Aulão rompeu preconceitos

A troca entre alunos e professores estimula ambas as partes e revela necessidades. Ano passado, Labre e a também professora de língua portuguesa Valeria Raick organizaram um aulão on-line sobre África.

— Estava lendo com a turma de 6º ano “O diário de Pilar na África” (de Flávia Lins e Silva) quando um aluno disse: ‘Minha mãe não quer que eu leia essas coisas de candomblé. A gente não gosta disso". Eu confesso que, num primeiro momento, fiquei completamente arrepiada. Aí eu disse para ele: "Você não estuda mitologia grega na aula de história? Por que não pode estudar nossa cultura afrodescendente?’. Mas achei que ia ser pouco ficar nesse discurso. Então, fizemos um aulão. Falamos de todos os aspectos da cultura africana e foi fantástico como mudou a visão de muitos deles. Sem dúvida, carregam um preconceito muito forte — lembra Valéria.

Ainda este ano, o Inovar Veiga de Almeida vai levar os alunos 7º ano em diante ao quilombo Cafundá Astrogilda, em Vargem Grande.

Jonathan Aguiar, doutorando em Educação pela UFRJ e autor dos livros “Os excluídos podem sonhar, brincar e criar” e “Educação, lúdico e favela”, ambos pela Wak Editora,  aprova:

— Sou super a favor de uma educação fora dos muros da escola. É importante para que a cultura afro-brasileira não se torne invisível. Também defendo uma educação que inclua jogos e brinquedos africanos. O lúdico ajuda a criar vínculo com o outro. Quando as crianças estão manipulando brinquedos, não estão olhando para a cor do pele de outro e sim para a relação.

Rede pública tem comitês para tratar o tema

Na rede pública, o combate ao racismo também merece atenção. A Secretaria municipal de Educação informa que criou, em janeiro, a Gerência de Relações Étnico-Raciais, que, entre outras ações, "está reformulando as matrizes curriculares com o objetivo de transversalizar a temática étnico-racial por todas as áreas do conhecimento” .
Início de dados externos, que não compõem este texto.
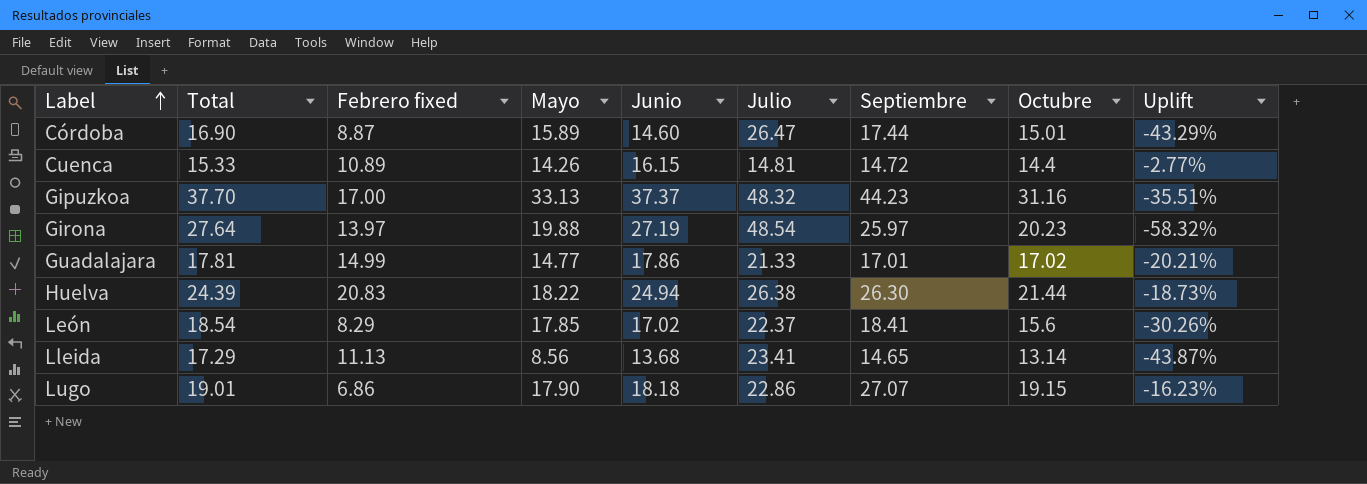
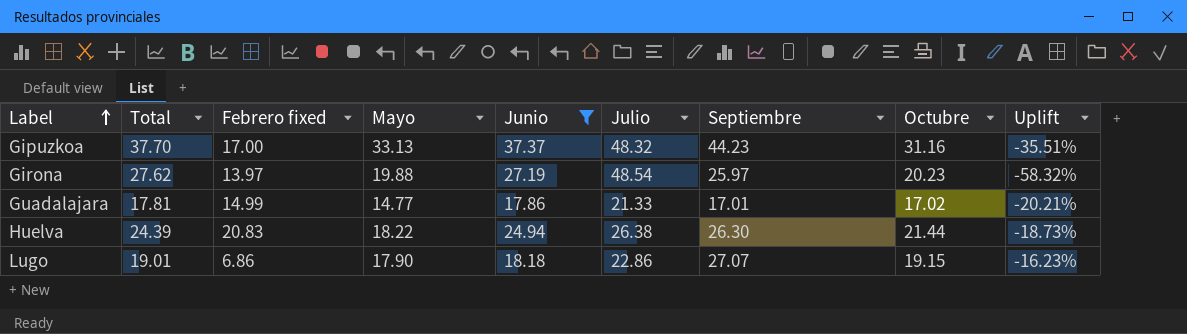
filter: none -> Junio >= 17.86
Girona | Total: 27.64 -> 27.62

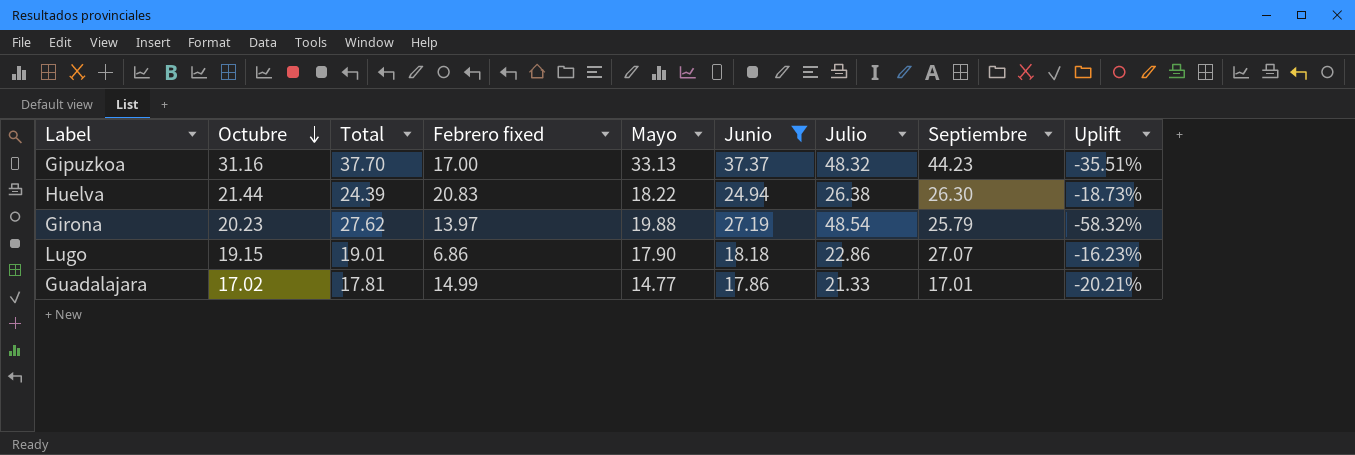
row order: Label ascending -> Octubre descending
column Octubre | position: 8 -> 2
Girona | Septiembre: 25.97 -> 25.79

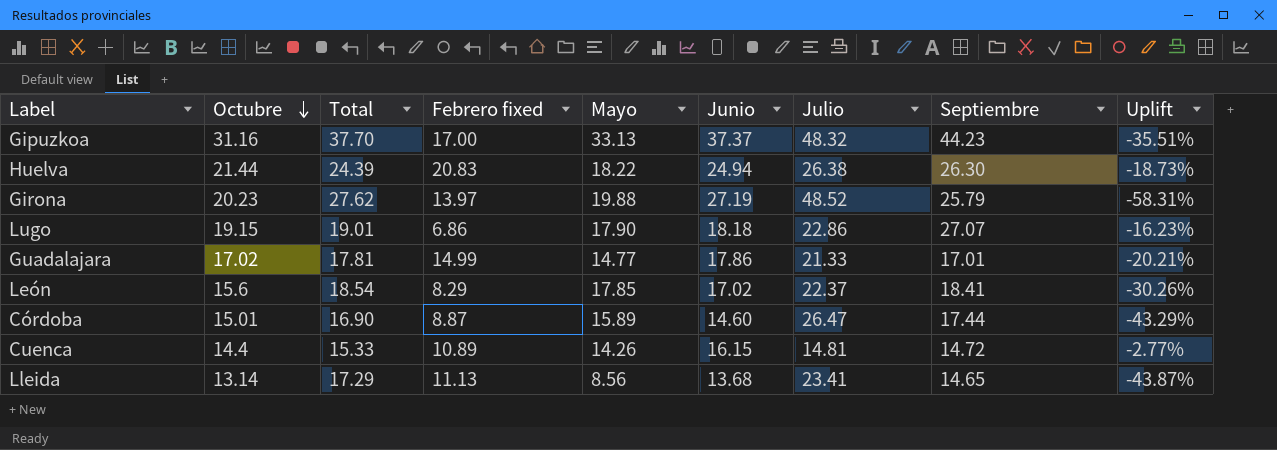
filter: Junio >= 17.86 -> none
Girona | Julio: 48.54 -> 48.52
Girona | Uplift: -58.32% -> -58.31%

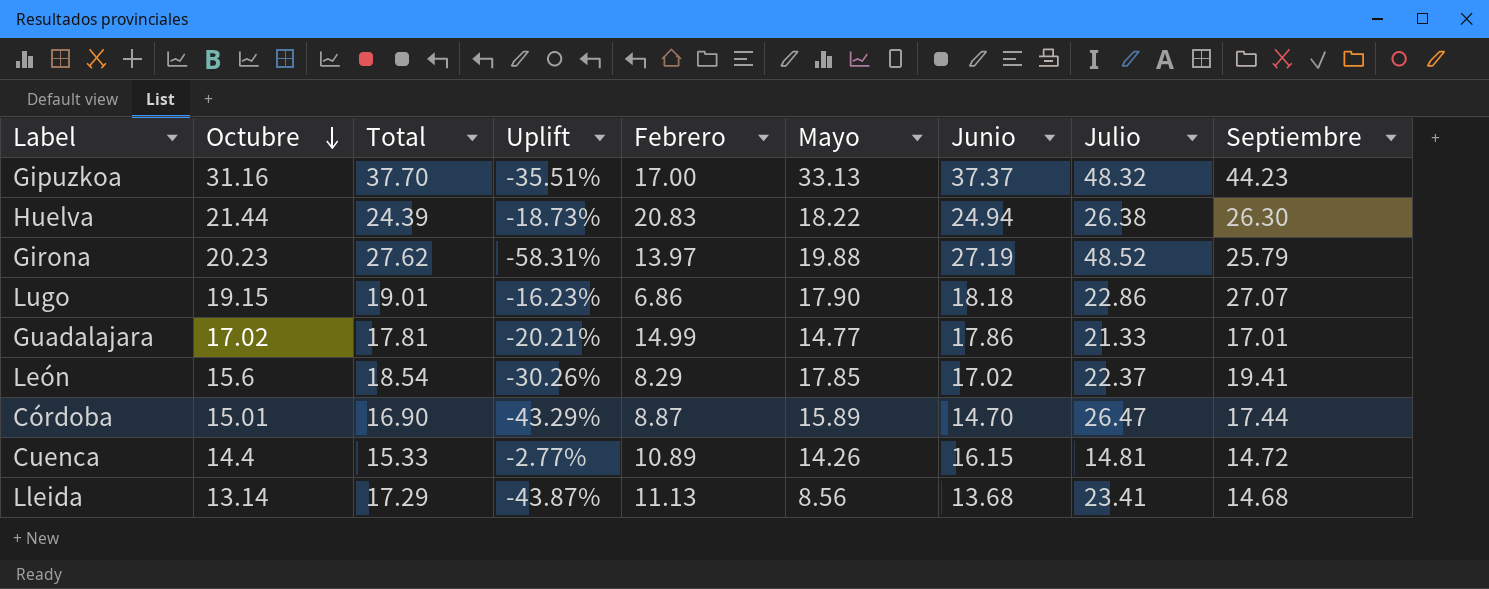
column Uplift | position: 9 -> 4
column name: Febrero fixed -> Febrero
León | Septiembre: 18.41 -> 19.41
Córdoba | Junio: 14.60 -> 14.70
Lleida | Septiembre: 14.65 -> 14.68

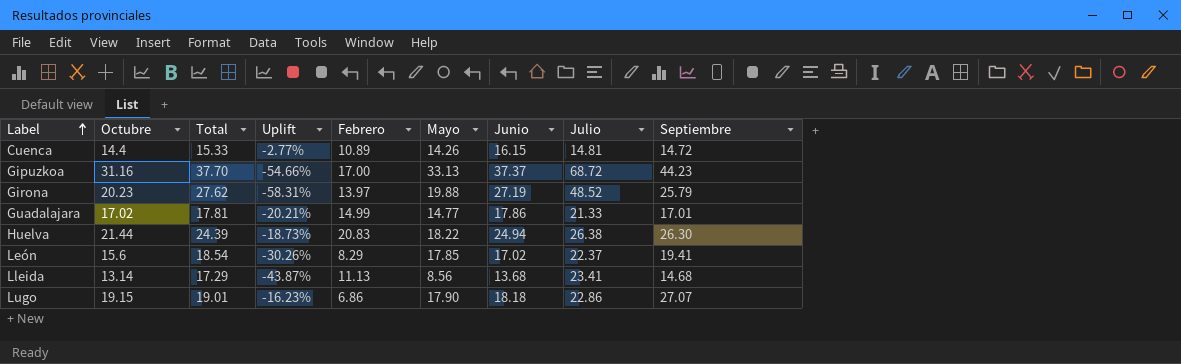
row order: Octubre descending -> Label ascending
row Córdoba: 15.01 | 16.90 | -43.29% | 8.87 | 15.89 | 14.70 | 26.47 | 17.44 -> none
Gipuzkoa | Uplift: -35.51% -> -54.66%
Gipuzkoa | Julio: 48.32 -> 68.72

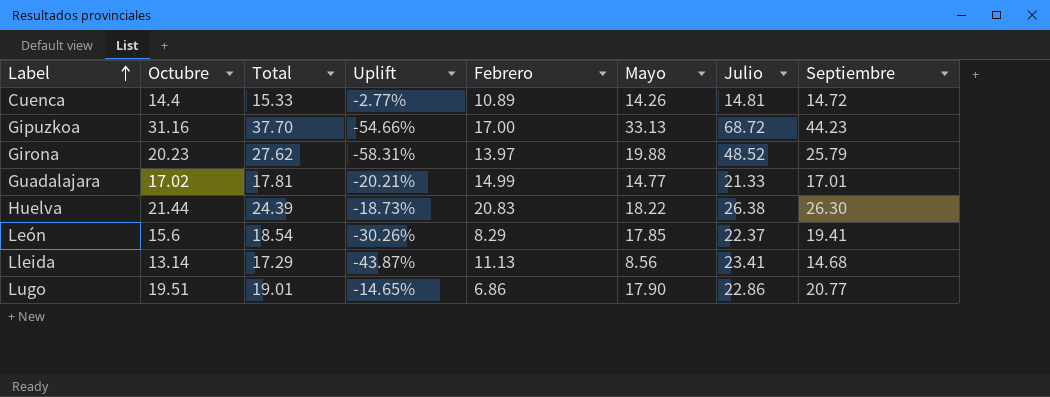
column Junio | position: 7 -> none
Lugo | Octubre: 19.15 -> 19.51
Lugo | Uplift: -16.23% -> -14.65%
Lugo | Septiembre: 27.07 -> 20.77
Já a Secretaria de Estado de Educação explica que, conforme a Resolução Seeduc nº 3991, de 2008, foi criado o Comitê Estadual Étnico-racial, responsável por acompanhar e formular o desenvolvimento de ações voltadas para a valorização da cultura dos afro-brasileiros, dos africanos e dos povos indígenas em toda a rede estadual de ensino.

Acrescenta que uma equipe multidisciplinar trabalha junto aos gestores escolares e às equipes técnico-pedagógicas, oferecendo orientações e suporte preventivo em casos de violações de direitos. Se necessário, os envolvidos são encaminhados para redes de assistência social ou outros equipamentos públicos de referência.